13

I need to do some very quick-n-dirty input sanitizing and I would like to basically convert all <, > to &lt;, &gt;.

I'd like to achieve the same results as '<script></script>'.replace('<', '&lt;').replace('>', '&gt;') without having to iterate the string multiple times. I know about maketrans in conjunction with str.translate (ie. http://www.tutorialspoint.com/python/string_translate.htm) but this only converts from 1 char to another char. In other words, one cannot do something like:

inList = '<>'
outList = ['&lt;', '&gt;']
transform = maketrans(inList, outList)

Is there a builtin function that can do this conversion in a single iteration?

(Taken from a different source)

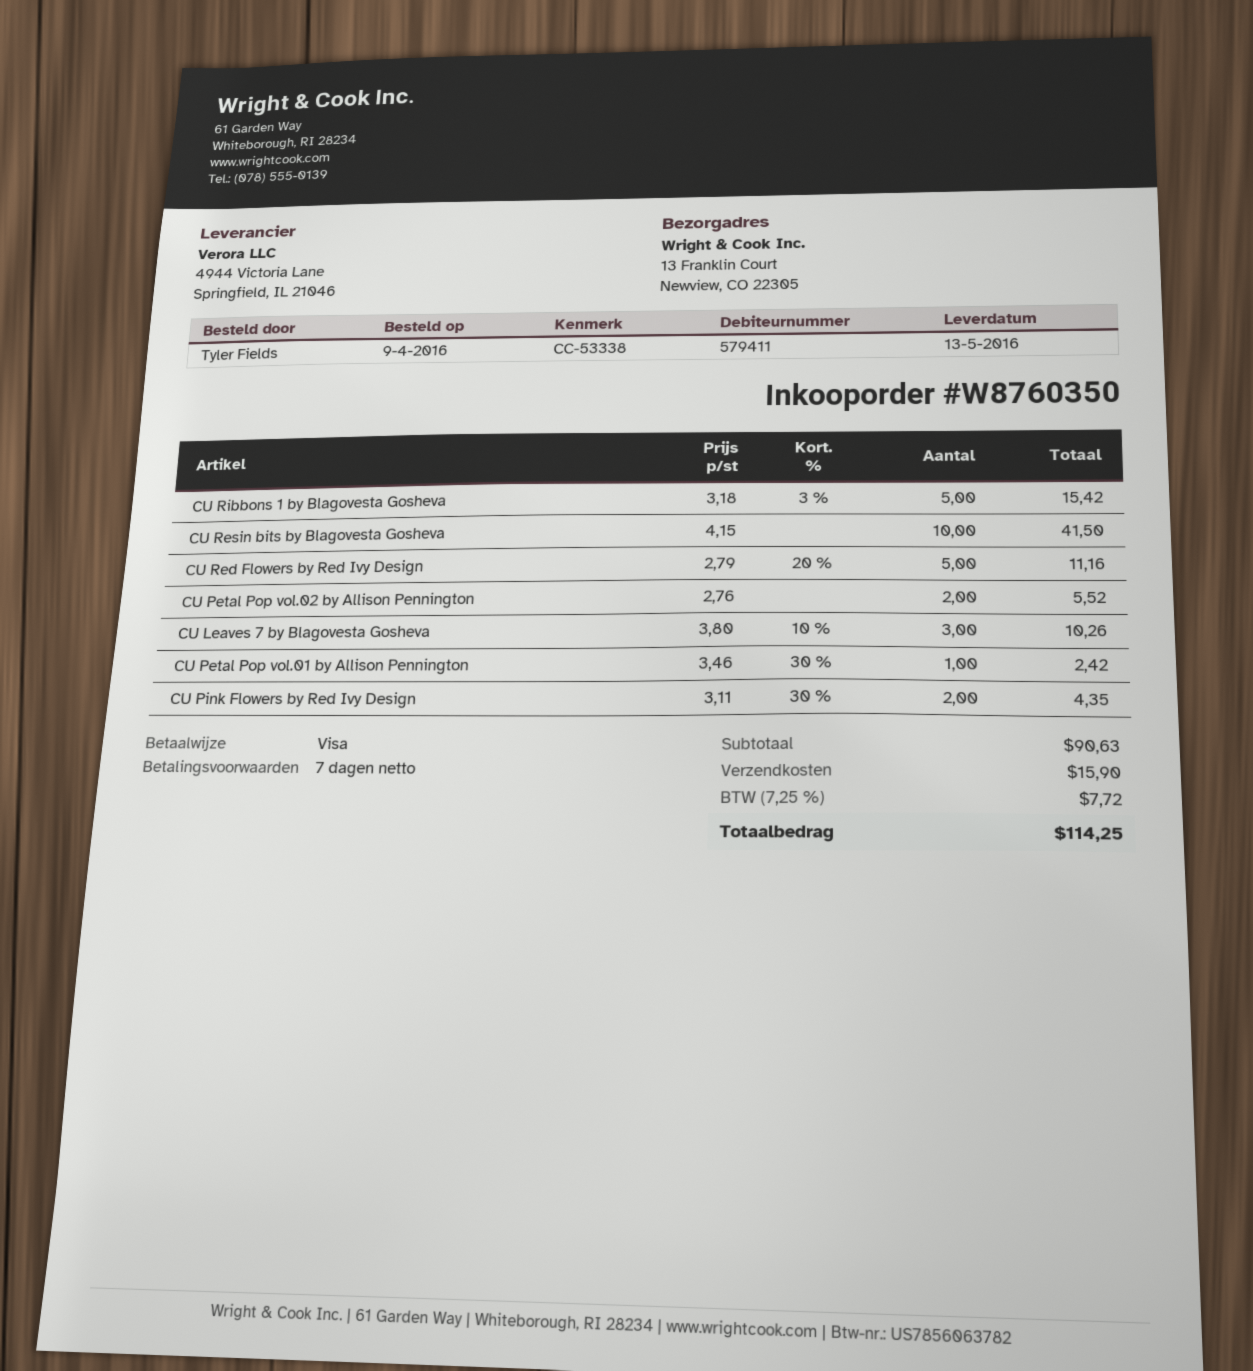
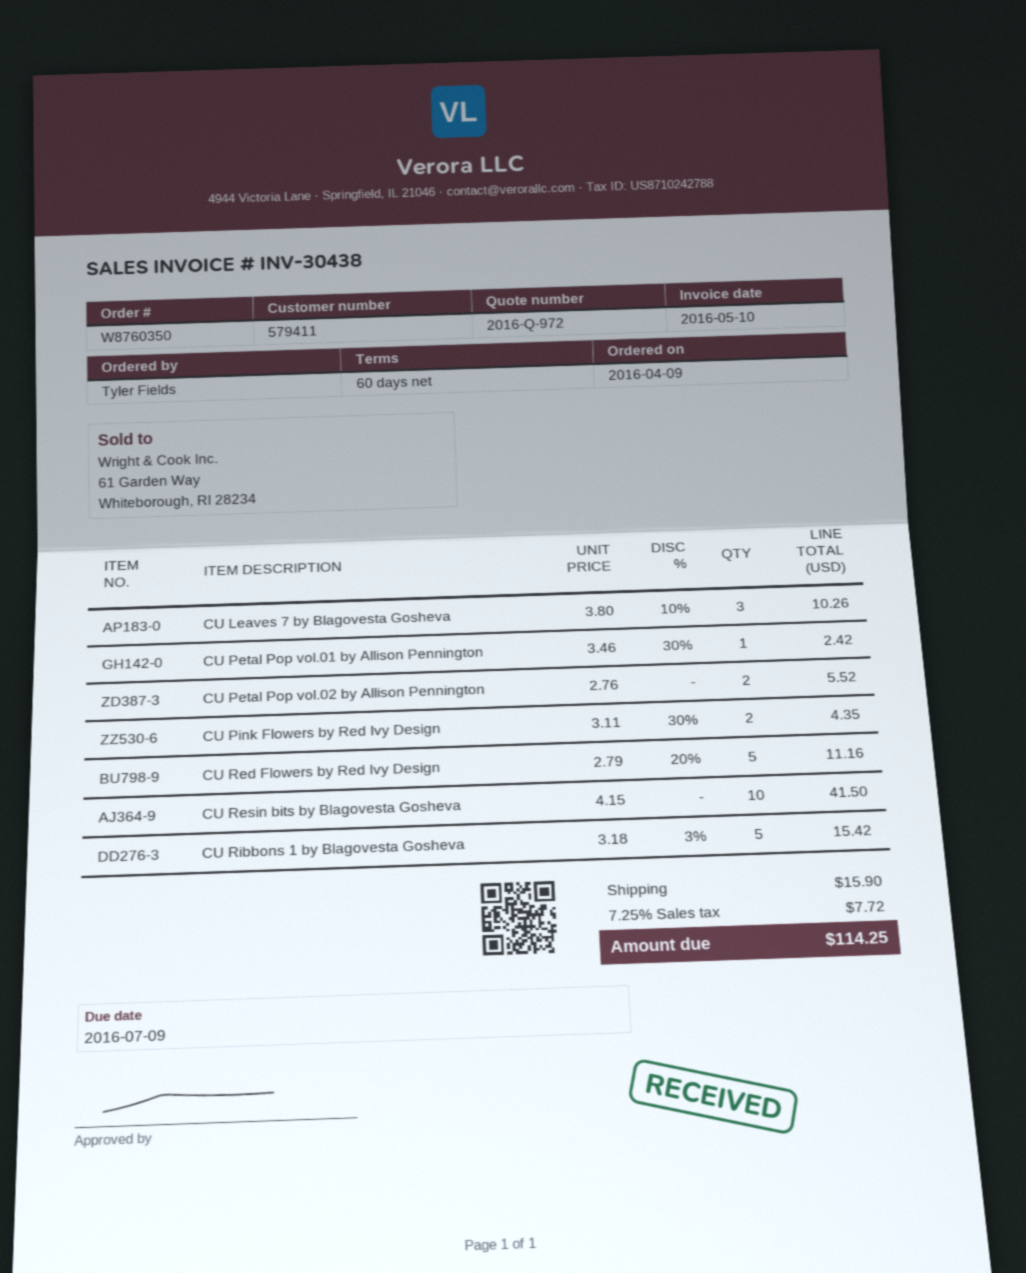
payment terms: 7 days -> 60 days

I'd like to use builtin capabilities as opposed to external modules. I already know about Bleach.

Nathan Davis
  • 5,636
  • 27
  • 39
notorious.no
  • 4,919
  • 3
  • 20
  • 34
  • Why not just iterate by hand? – Kevin Aug 17 '15 at 16:09
  • In that case it seems you actually want to particularly encode characters in HTML, please check http://stackoverflow.com/questions/701704/convert-html-entities-to-unicode-and-vice-versa – Nicolas78 Aug 17 '15 at 16:11
  • See https://stackoverflow.com/questions/6116978/python-replace-multiple-strings for multiple string replacement in general. – augurar Aug 17 '15 at 16:16

3 Answers3

14

Use html.escape() - cgi.escape() is deprecated in Python 3

import html
input = '<>&'
output = html.escape(input)
print(output)

&lt;&gt;&amp;
Michael Dubin
  • 168
  • 2
  • 6
12

You can use cgi.escape()

import cgi
inlist = '<>'
transform = cgi.escape(inlist)
print transform

Output:

&lt;&gt;

https://docs.python.org/2/library/cgi.html#cgi.escape

cgi.escape(s[, quote]) Convert the characters '&', '<' and '>' in string s to HTML-safe sequences. Use this if you need to display text that might contain such characters in HTML. If the optional flag quote is true, the quotation mark character (") is also translated; this helps for inclusion in an HTML attribute value delimited by double quotes, as in . Note that single quotes are never translated.

Joe Young
  • 5,749
  • 3
  • 28
  • 27
  • 2
    As mentioned in other comments, this method is deprecated since Python 3.2 (https://docs.python.org/3.7/library/cgi.html#cgi.escape). It suggests using html.escape. – Cheche Nov 27 '19 at 12:01
3

You can define your own function that loops over the string once and replaces any characters you define.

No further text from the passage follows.